◆ **Input for this task**:
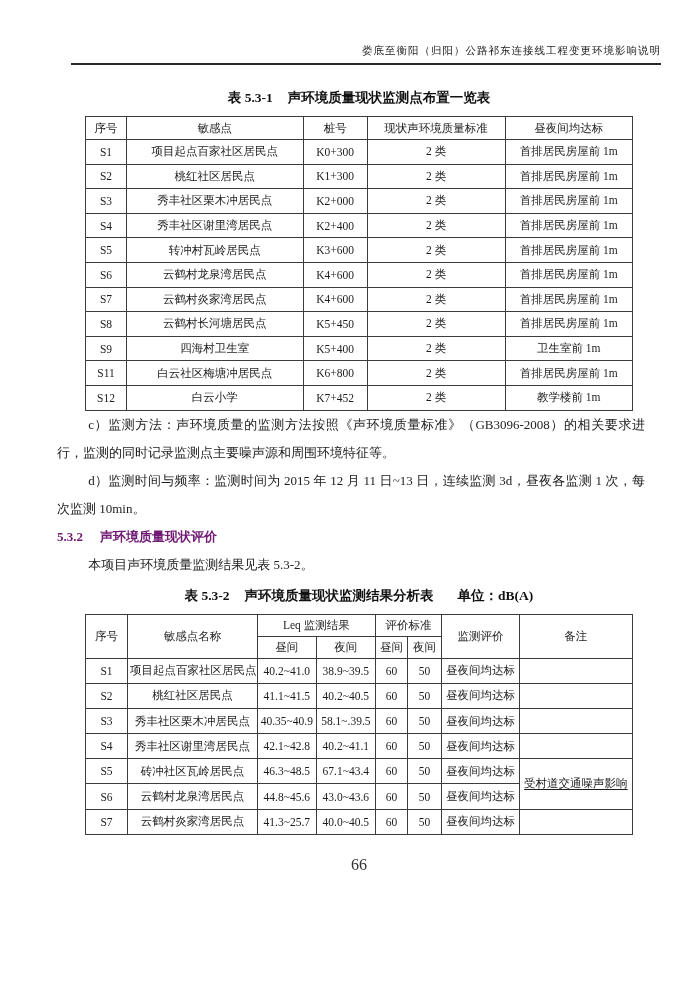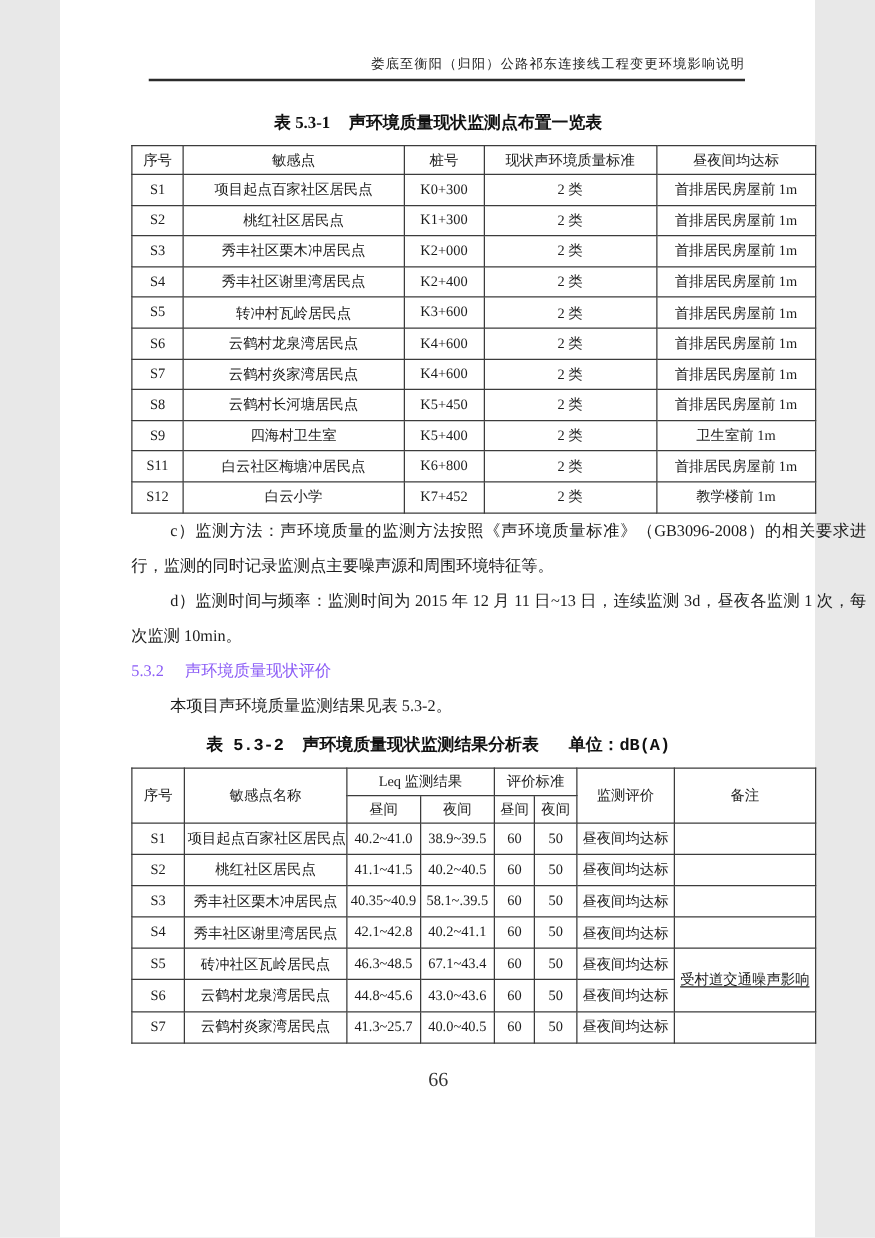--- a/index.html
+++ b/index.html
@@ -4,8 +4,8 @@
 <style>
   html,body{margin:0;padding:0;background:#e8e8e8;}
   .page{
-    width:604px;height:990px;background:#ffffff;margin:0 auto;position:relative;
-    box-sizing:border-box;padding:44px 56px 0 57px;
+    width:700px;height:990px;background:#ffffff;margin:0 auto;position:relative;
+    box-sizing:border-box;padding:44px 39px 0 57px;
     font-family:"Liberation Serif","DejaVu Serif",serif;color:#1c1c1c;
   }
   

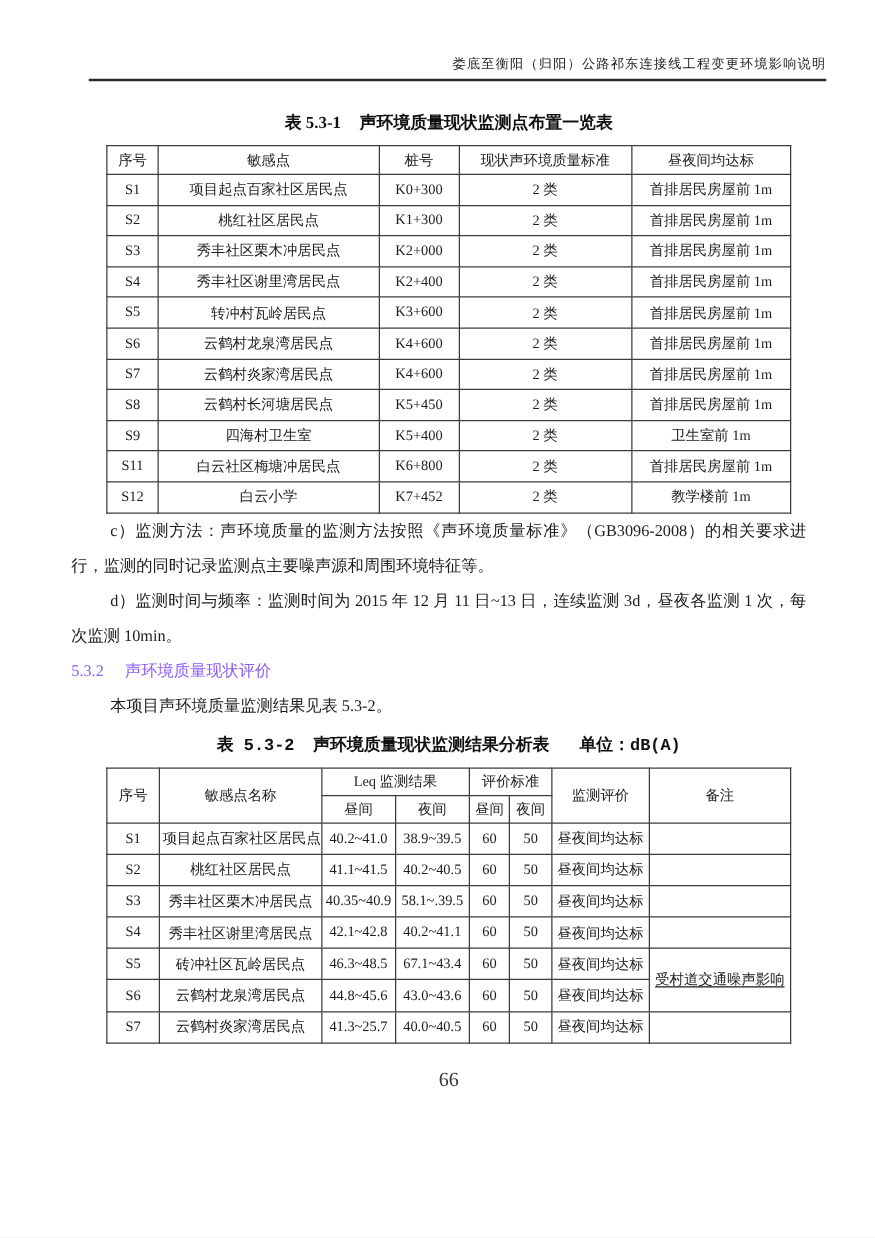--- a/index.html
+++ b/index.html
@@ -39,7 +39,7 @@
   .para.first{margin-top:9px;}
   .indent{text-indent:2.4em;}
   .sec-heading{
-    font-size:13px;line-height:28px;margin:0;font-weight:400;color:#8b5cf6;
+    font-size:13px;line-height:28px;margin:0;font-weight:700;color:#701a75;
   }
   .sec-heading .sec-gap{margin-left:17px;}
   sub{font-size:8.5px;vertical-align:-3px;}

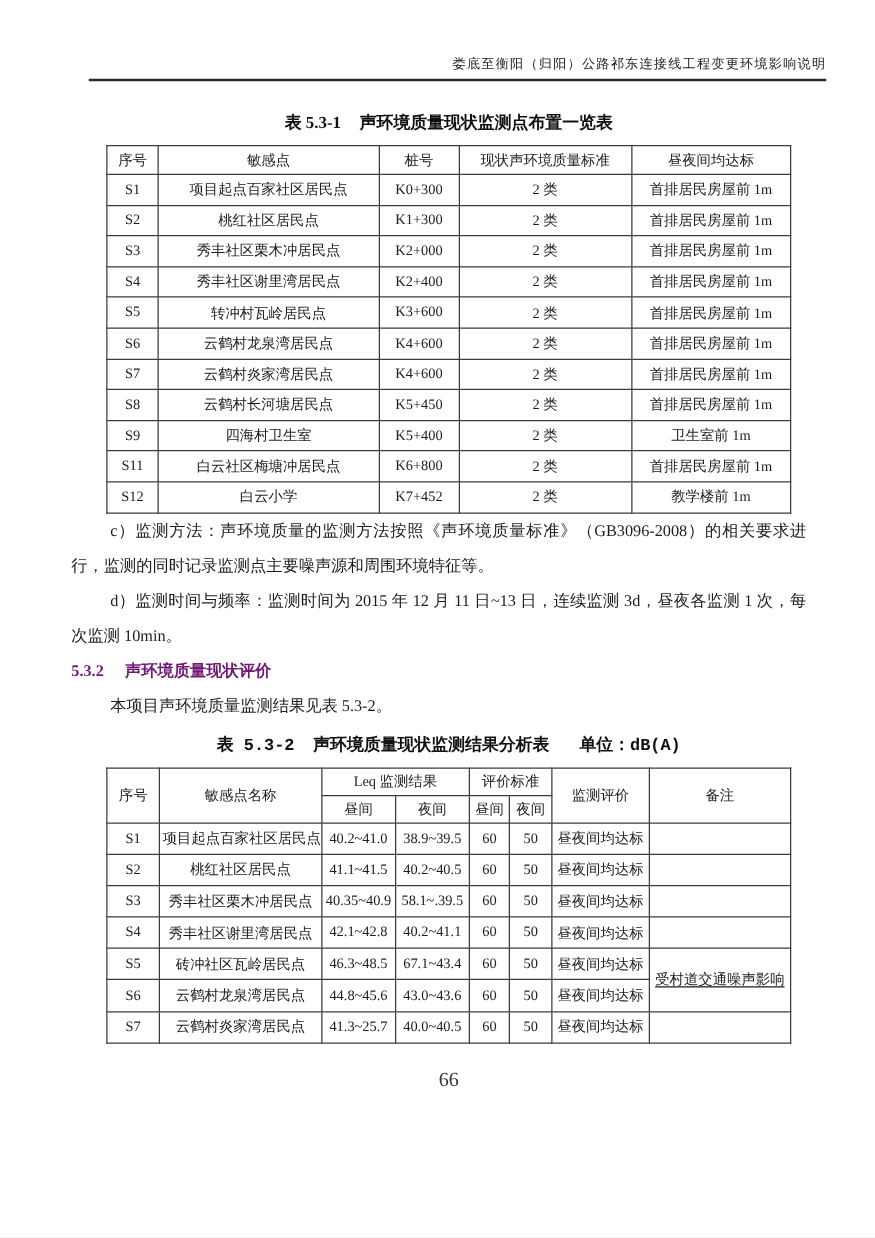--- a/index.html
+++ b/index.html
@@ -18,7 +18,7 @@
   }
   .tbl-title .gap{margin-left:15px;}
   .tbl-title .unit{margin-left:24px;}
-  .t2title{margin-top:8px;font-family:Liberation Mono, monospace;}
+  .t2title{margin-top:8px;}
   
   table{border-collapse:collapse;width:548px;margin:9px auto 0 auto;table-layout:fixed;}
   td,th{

◆ **Exercise instructions**:
Write out each line of the data exactly; the images should be left out.

◆ **Output for this task**:
--- a/index.html
+++ b/index.html
@@ -4,8 +4,8 @@
 <style>
   html,body{margin:0;padding:0;background:#e8e8e8;}
   .page{
-    width:604px;height:990px;background:#ffffff;margin:0 auto;position:relative;
-    box-sizing:border-box;padding:44px 56px 0 57px;
+    width:700px;height:990px;background:#ffffff;margin:0 auto;position:relative;
+    box-sizing:border-box;padding:44px 39px 0 57px;
     font-family:"Liberation Serif","DejaVu Serif",serif;color:#1c1c1c;
   }
   

--- a/index.html
+++ b/index.html
@@ -39,7 +39,7 @@
   .para.first{margin-top:9px;}
   .indent{text-indent:2.4em;}
   .sec-heading{
-    font-size:13px;line-height:28px;margin:0;font-weight:400;color:#8b5cf6;
+    font-size:13px;line-height:28px;margin:0;font-weight:700;color:#701a75;
   }
   .sec-heading .sec-gap{margin-left:17px;}
   sub{font-size:8.5px;vertical-align:-3px;}

--- a/index.html
+++ b/index.html
@@ -18,7 +18,7 @@
   }
   .tbl-title .gap{margin-left:15px;}
   .tbl-title .unit{margin-left:24px;}
-  .t2title{margin-top:8px;font-family:Liberation Mono, monospace;}
+  .t2title{margin-top:8px;}
   
   table{border-collapse:collapse;width:548px;margin:9px auto 0 auto;table-layout:fixed;}
   td,th{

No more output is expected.